# Work required:
Repeat the listing exactly. The images do not belong in the copy.
:::
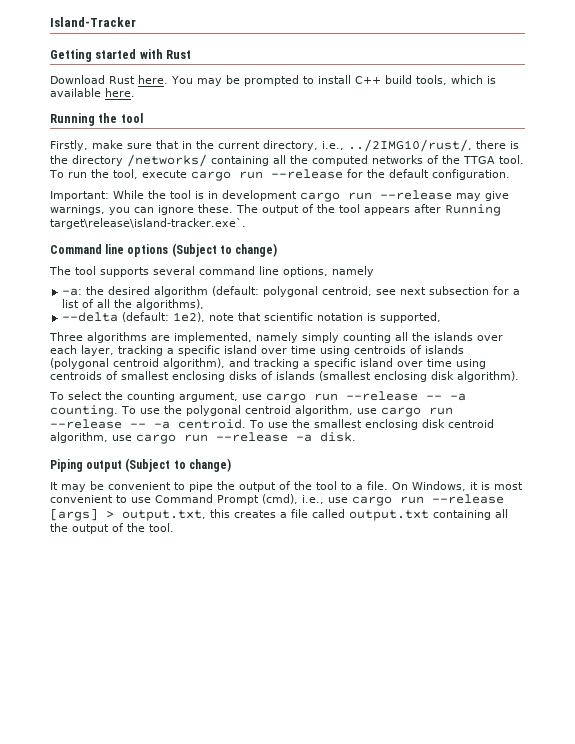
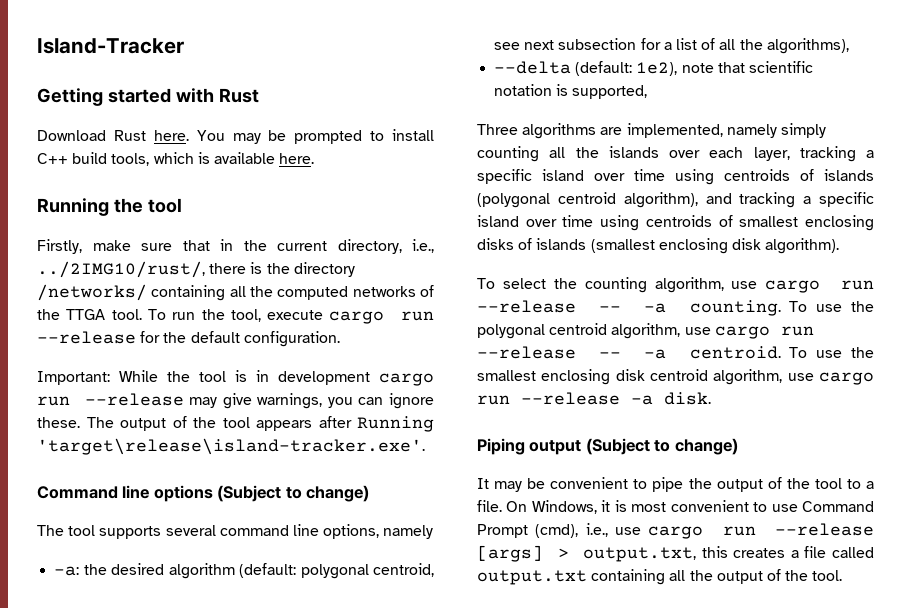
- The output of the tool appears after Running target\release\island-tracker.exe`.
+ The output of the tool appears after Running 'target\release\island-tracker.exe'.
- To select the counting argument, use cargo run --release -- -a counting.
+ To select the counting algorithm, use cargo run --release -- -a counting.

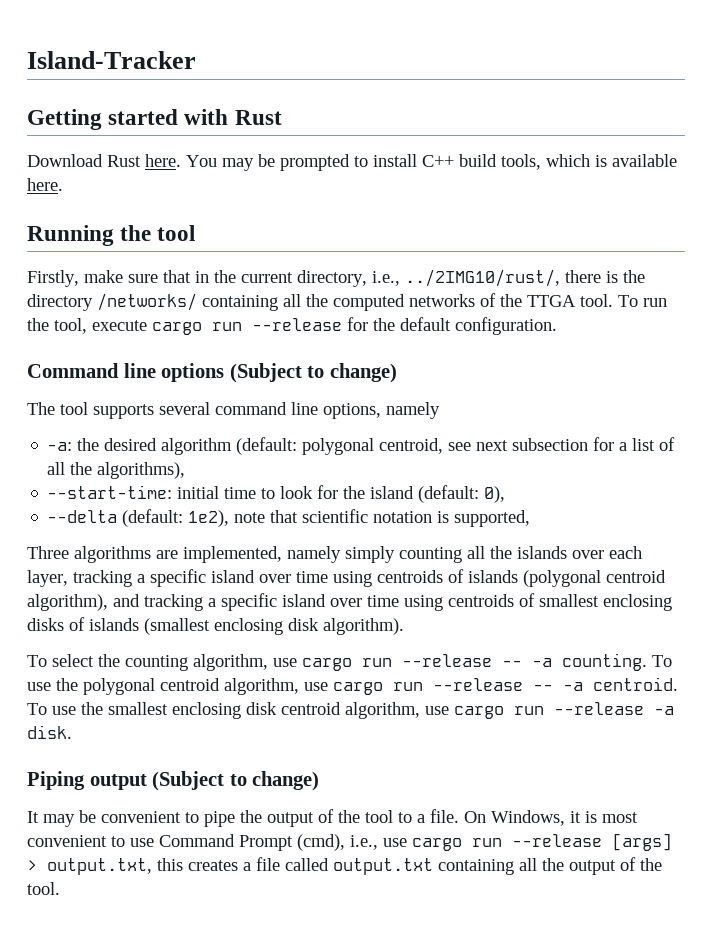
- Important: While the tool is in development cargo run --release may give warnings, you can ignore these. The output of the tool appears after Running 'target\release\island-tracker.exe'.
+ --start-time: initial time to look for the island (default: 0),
:::
# Final answer:
- The output of the tool appears after Running target\release\island-tracker.exe`.
+ The output of the tool appears after Running 'target\release\island-tracker.exe'.
- To select the counting argument, use cargo run --release -- -a counting.
+ To select the counting algorithm, use cargo run --release -- -a counting.

- Important: While the tool is in development cargo run --release may give warnings, you can ignore these. The output of the tool appears after Running 'target\release\island-tracker.exe'.
+ --start-time: initial time to look for the island (default: 0),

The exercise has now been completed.